Secondo alcuni studi, però, uno dei disastri idrogeologici peggiori del Novecento, avrebbe una storia antica. Uno studio, condotto dal geologo Edoardo Semenza, figlio del progettista della diga del Vajont, Carlo Semenza, ha fatto emergere una novità riguardo al Vajont.

L’enorme masso staccatosi dal Monte Toc potrebbe essere stato il frutto di una paleofrana, cioè di una frana preistorica staccatasi migliaia di anni prima, con un volume enorme accumulatosi nella valle e sbarrando il corso del torrente Vajont. In seguito, la vegetazione e l’erosione l’avrebbero nascosto facendolo sembrare parte del versante della montagna. Secondo quanto riportato da Meteoweb, l’ipotesi della paleofrana formulata da Semenza però non venne presa in considerazione dai geologi coinvolti nella realizzazione della diga nonostante i numerosi dati raccolti sul campo.
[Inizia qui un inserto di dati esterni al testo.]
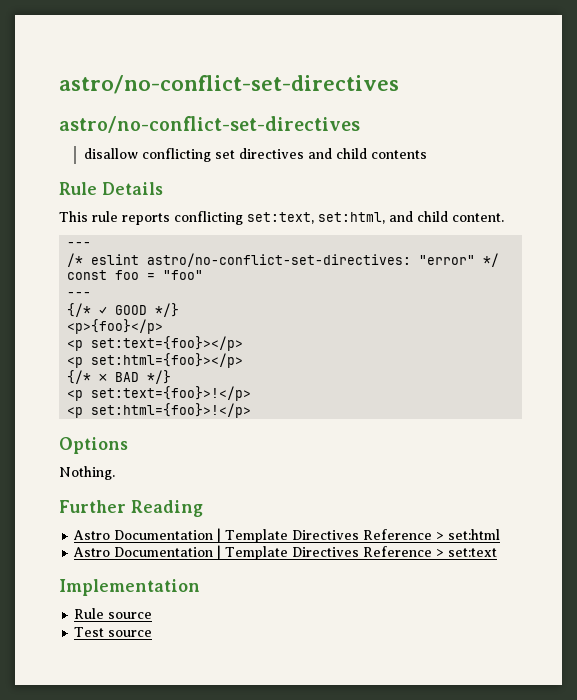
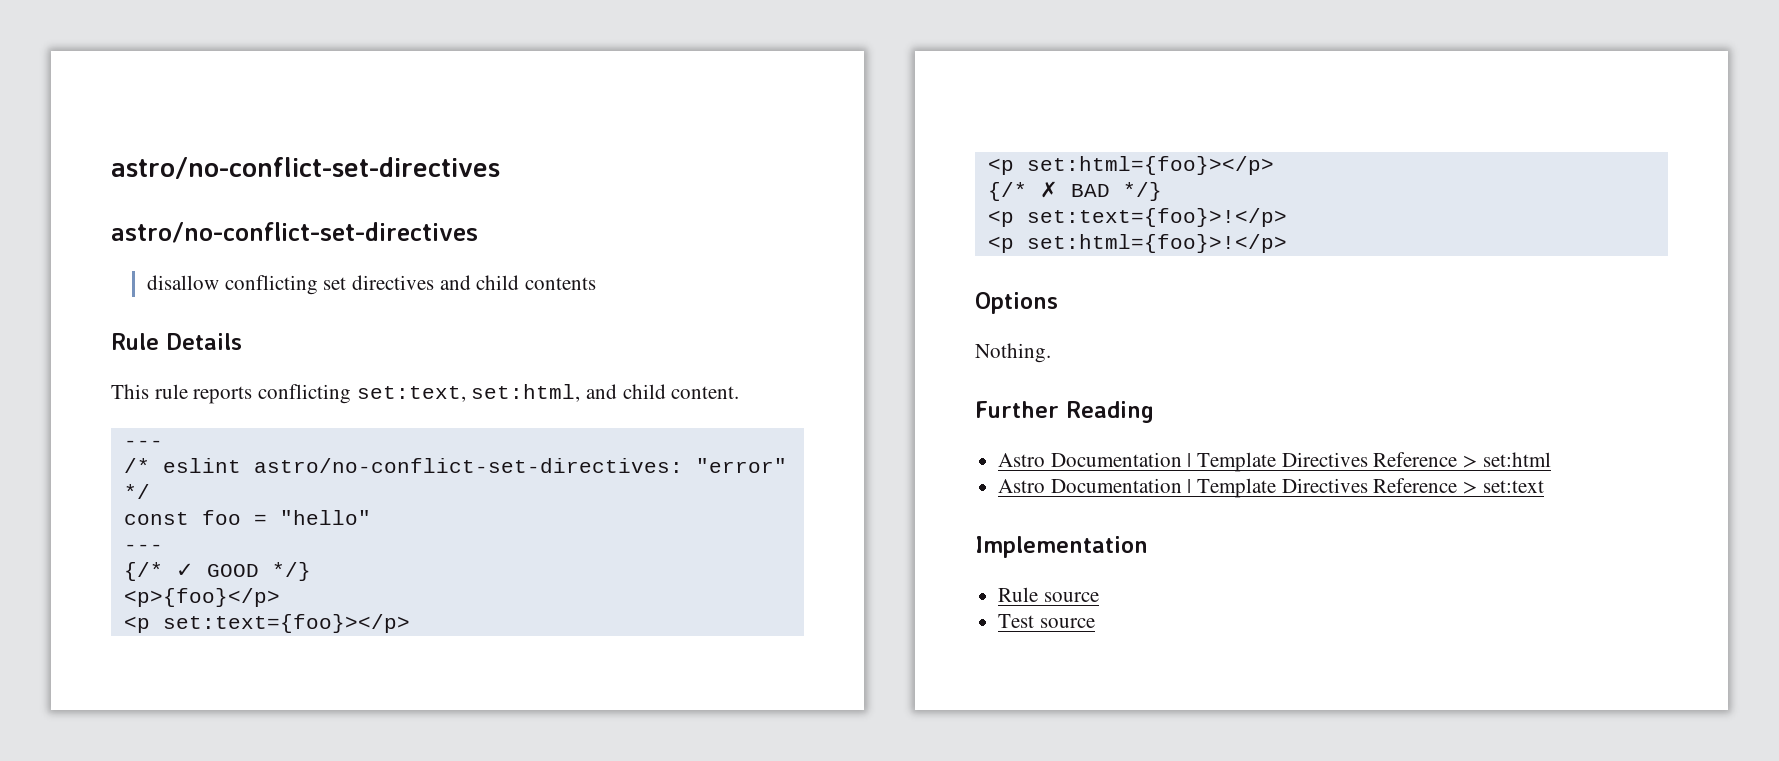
- const foo = "foo"
+ const foo = "hello"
“Con il Vajont nacque la geologia applicata di cui fu precursore Edoardo Semenza, il geologo che non fu ascoltato. Semenza vide la frana molto prima della tragedia ed allertò subito chi doveva essere allertato ma non fu preso in considerazione” ha detto Gian Vito Graziano, Presidente del Consiglio Nazionale dei Geologi. “Nessuno volle guardare, nessuno volle approfondire: la geologia, l’ambiente fisico, le condizioni al contorno erano poca cosa rispetto agli interessi economici in gioco. Ancora oggi troppo spesso la geologia è poca cosa rispetto agli interessi economici in gioco”.

Il Presidente dei Geologi punta il dito contro l’incuria tutta italiana e si chiede se la tragedia sia servita, 50 anni dopo, ad incentivare le attività di prevenzione: “A giudicare dallo stato in cui versa il territorio italiano si dovrebbe dire di no; dopo il Vajont la storia italiana ci racconta di troppe altri morti e distruzioni, che negli ultimi tempi sembrano diventare persino frequenti. Dal 2009 ad oggi, negli ultimi 5 anni, dai 37 morti di Giampilieri, assistiamo con una frequenza allarmante ad alluvioni e frane, che coinvolgono il Paese da Nord a Sud, senza risparmiare città importanti, ricche ed industrializzate come Genova, aree altrettanto ricche e industrializzate come il Veneto, aree di grandi tradizioni storiche e culturali e di grande bellezza paesaggistica come la Toscana”.

“Queste tragedie non sono figlie degli errori della scienza, ma dell’incuria e del saccheggio sistematico del nostro bel Paese, che non è in grado di darsi una prospettiva di futuro che vada oltre i problemi della finanza e dell’economia”, conclude.

E oggi, mentre si ricorda quel triste giorno, si prende atto che non è cambiato molto.